*** Source material
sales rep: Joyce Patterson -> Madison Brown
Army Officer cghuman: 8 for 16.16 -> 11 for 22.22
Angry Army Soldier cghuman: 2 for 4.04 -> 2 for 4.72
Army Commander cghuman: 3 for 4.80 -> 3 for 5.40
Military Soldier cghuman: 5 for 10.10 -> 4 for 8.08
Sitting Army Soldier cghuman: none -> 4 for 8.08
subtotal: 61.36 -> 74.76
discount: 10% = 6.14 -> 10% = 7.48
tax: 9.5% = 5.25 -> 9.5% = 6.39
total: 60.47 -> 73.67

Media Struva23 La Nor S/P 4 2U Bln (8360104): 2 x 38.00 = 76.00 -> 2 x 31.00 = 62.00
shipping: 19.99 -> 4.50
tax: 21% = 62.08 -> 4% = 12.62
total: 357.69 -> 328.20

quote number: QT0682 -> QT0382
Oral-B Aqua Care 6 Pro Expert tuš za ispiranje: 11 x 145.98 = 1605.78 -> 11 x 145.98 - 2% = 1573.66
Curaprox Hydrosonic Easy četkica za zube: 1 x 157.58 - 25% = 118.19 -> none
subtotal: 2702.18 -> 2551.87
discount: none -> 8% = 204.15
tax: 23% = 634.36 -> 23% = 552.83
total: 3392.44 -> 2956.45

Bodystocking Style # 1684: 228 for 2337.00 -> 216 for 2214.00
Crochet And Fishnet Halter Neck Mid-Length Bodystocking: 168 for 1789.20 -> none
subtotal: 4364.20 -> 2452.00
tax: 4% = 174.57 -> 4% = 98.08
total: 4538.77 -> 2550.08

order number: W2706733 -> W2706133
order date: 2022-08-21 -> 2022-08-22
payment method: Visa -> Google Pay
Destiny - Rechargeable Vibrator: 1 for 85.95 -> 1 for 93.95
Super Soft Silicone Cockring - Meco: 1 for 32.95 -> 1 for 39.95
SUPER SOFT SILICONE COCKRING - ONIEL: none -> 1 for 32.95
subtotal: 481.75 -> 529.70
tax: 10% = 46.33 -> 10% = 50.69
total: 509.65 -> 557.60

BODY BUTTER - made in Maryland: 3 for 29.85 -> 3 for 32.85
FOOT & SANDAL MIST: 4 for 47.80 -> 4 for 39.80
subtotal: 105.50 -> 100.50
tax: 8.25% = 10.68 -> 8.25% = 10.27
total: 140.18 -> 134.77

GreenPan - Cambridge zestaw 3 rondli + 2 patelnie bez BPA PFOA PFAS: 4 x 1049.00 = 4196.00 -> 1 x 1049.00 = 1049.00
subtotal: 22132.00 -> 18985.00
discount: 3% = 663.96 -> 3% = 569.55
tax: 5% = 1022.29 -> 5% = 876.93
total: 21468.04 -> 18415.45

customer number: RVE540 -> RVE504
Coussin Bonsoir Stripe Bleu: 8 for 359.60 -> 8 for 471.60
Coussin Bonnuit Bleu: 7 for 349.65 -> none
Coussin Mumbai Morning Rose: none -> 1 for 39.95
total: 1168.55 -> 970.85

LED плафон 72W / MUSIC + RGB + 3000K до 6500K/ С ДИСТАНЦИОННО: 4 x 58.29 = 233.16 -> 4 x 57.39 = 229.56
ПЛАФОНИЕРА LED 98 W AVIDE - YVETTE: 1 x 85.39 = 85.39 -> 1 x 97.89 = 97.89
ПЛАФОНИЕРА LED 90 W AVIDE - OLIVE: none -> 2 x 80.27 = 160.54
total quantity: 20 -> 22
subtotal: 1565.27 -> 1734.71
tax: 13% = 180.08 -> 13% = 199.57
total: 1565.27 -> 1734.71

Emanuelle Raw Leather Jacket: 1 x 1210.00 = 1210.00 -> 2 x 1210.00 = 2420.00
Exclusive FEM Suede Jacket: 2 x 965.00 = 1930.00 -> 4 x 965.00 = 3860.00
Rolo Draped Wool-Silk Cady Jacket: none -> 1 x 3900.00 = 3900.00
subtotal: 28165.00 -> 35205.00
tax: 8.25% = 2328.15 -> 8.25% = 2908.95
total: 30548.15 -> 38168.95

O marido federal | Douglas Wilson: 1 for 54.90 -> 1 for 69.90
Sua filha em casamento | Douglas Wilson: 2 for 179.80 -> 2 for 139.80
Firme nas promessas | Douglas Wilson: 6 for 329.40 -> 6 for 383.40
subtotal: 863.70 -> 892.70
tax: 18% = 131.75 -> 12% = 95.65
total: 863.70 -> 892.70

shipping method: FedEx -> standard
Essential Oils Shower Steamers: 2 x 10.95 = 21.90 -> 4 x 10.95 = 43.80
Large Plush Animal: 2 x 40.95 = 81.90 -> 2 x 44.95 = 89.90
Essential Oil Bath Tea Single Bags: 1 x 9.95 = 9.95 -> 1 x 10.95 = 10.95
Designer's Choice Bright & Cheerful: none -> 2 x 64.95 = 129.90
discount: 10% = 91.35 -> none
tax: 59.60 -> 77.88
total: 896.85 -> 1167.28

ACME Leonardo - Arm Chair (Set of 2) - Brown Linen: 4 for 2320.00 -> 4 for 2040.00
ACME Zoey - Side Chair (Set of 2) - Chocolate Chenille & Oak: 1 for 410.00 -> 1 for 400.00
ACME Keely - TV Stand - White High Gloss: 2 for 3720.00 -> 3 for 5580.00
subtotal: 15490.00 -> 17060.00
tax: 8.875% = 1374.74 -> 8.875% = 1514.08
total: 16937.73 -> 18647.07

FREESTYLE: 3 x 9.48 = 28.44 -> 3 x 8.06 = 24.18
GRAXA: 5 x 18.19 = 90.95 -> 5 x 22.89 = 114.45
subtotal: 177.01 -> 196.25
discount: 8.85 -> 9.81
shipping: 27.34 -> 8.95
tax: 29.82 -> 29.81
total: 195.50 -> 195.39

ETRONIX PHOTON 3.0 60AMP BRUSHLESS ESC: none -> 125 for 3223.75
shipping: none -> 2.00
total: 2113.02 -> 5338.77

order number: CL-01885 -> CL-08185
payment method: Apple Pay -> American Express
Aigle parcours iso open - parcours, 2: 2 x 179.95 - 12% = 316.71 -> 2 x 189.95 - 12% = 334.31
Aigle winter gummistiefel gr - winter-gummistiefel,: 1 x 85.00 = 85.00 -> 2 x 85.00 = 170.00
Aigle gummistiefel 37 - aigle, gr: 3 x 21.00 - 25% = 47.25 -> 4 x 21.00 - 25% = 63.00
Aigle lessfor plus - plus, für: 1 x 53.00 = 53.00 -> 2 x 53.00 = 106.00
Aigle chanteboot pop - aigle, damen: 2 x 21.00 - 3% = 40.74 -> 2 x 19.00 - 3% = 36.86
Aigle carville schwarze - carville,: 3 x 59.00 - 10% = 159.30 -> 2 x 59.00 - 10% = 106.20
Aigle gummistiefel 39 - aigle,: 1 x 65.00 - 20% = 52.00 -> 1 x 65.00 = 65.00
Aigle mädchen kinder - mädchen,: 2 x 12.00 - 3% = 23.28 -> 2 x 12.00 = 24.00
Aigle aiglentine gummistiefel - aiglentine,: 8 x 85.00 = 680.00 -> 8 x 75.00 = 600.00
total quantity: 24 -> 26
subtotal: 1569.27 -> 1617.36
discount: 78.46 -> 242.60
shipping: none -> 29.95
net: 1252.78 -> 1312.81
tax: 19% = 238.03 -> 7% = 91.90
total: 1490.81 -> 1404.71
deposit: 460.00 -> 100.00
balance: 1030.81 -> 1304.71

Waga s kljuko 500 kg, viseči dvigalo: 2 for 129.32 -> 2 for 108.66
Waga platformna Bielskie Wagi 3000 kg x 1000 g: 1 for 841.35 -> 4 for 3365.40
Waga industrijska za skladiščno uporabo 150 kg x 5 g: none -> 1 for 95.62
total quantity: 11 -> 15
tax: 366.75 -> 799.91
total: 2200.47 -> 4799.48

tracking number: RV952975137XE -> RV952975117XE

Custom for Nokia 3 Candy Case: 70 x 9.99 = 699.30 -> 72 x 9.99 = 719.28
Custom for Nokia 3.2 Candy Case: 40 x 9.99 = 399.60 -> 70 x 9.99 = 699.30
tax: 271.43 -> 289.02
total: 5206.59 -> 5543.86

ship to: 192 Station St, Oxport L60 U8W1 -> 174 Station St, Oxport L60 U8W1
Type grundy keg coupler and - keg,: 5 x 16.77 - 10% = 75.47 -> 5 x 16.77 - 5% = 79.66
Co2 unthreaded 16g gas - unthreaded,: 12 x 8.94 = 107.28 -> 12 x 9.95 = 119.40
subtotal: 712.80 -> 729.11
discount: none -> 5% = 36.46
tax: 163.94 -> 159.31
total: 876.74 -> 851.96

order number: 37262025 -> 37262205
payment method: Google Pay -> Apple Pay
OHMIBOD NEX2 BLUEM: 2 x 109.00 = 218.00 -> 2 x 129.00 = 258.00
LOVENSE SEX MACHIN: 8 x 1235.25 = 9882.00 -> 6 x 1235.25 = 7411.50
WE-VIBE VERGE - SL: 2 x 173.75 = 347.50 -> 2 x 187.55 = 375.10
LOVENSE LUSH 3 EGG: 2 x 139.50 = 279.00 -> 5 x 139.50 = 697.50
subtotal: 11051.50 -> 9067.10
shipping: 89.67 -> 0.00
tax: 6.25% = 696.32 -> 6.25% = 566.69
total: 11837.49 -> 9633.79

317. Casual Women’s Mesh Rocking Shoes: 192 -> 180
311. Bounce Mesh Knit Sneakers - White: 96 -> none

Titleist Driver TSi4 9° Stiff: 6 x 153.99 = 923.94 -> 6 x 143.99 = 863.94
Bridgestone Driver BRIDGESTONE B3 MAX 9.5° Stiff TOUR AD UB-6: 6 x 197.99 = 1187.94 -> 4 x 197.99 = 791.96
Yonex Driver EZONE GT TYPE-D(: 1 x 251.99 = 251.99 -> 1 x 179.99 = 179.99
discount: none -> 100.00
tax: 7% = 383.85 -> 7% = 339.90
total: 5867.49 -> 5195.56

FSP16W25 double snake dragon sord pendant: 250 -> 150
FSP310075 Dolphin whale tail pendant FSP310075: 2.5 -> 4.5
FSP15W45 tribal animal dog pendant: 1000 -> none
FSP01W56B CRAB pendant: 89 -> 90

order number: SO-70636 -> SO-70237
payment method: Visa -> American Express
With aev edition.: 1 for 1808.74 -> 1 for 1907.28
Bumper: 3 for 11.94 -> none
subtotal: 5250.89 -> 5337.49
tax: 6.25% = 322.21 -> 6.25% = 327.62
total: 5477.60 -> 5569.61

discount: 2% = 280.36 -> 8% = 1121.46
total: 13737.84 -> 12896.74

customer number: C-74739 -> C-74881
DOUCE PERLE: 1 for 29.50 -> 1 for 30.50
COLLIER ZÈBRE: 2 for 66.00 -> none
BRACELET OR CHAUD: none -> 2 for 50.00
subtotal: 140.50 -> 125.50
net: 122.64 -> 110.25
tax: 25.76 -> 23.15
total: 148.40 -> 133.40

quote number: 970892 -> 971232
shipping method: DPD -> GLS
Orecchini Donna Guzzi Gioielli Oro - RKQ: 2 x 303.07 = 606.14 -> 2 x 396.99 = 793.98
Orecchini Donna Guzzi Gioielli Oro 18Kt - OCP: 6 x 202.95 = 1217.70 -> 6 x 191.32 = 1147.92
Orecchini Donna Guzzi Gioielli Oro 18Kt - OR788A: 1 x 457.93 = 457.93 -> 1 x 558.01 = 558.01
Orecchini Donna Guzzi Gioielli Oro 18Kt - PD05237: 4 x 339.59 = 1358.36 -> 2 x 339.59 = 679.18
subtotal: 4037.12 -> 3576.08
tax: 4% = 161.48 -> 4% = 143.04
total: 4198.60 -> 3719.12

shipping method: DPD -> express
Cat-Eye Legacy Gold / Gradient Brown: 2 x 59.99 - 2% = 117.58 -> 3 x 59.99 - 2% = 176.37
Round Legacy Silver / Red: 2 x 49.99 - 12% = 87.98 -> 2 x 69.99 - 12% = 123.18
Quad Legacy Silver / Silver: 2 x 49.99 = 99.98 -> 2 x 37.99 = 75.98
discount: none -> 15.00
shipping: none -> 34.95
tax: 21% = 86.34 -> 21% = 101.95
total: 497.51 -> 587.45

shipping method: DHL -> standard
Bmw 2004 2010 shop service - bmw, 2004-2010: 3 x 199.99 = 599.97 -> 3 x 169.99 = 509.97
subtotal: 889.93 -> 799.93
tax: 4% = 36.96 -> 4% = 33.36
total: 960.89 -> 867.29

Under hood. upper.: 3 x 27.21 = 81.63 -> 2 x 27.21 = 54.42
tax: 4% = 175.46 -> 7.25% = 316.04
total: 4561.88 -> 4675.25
******
How to complete this task: Among the entries above, copy exactly only the lines starting with the one containing "Waga s kljuko" and going through the one containing "discount: none -> 100.00", both ends included.

Finished exercise:
Waga s kljuko 500 kg, viseči dvigalo: 2 for 129.32 -> 2 for 108.66
Waga platformna Bielskie Wagi 3000 kg x 1000 g: 1 for 841.35 -> 4 for 3365.40
Waga industrijska za skladiščno uporabo 150 kg x 5 g: none -> 1 for 95.62
total quantity: 11 -> 15
tax: 366.75 -> 799.91
total: 2200.47 -> 4799.48

tracking number: RV952975137XE -> RV952975117XE

Custom for Nokia 3 Candy Case: 70 x 9.99 = 699.30 -> 72 x 9.99 = 719.28
Custom for Nokia 3.2 Candy Case: 40 x 9.99 = 399.60 -> 70 x 9.99 = 699.30
tax: 271.43 -> 289.02
total: 5206.59 -> 5543.86

ship to: 192 Station St, Oxport L60 U8W1 -> 174 Station St, Oxport L60 U8W1
Type grundy keg coupler and - keg,: 5 x 16.77 - 10% = 75.47 -> 5 x 16.77 - 5% = 79.66
Co2 unthreaded 16g gas - unthreaded,: 12 x 8.94 = 107.28 -> 12 x 9.95 = 119.40
subtotal: 712.80 -> 729.11
discount: none -> 5% = 36.46
tax: 163.94 -> 159.31
total: 876.74 -> 851.96

order number: 37262025 -> 37262205
payment method: Google Pay -> Apple Pay
OHMIBOD NEX2 BLUEM: 2 x 109.00 = 218.00 -> 2 x 129.00 = 258.00
LOVENSE SEX MACHIN: 8 x 1235.25 = 9882.00 -> 6 x 1235.25 = 7411.50
WE-VIBE VERGE - SL: 2 x 173.75 = 347.50 -> 2 x 187.55 = 375.10
LOVENSE LUSH 3 EGG: 2 x 139.50 = 279.00 -> 5 x 139.50 = 697.50
subtotal: 11051.50 -> 9067.10
shipping: 89.67 -> 0.00
tax: 6.25% = 696.32 -> 6.25% = 566.69
total: 11837.49 -> 9633.79

317. Casual Women’s Mesh Rocking Shoes: 192 -> 180
311. Bounce Mesh Knit Sneakers - White: 96 -> none

Titleist Driver TSi4 9° Stiff: 6 x 153.99 = 923.94 -> 6 x 143.99 = 863.94
Bridgestone Driver BRIDGESTONE B3 MAX 9.5° Stiff TOUR AD UB-6: 6 x 197.99 = 1187.94 -> 4 x 197.99 = 791.96
Yonex Driver EZONE GT TYPE-D(: 1 x 251.99 = 251.99 -> 1 x 179.99 = 179.99
discount: none -> 100.00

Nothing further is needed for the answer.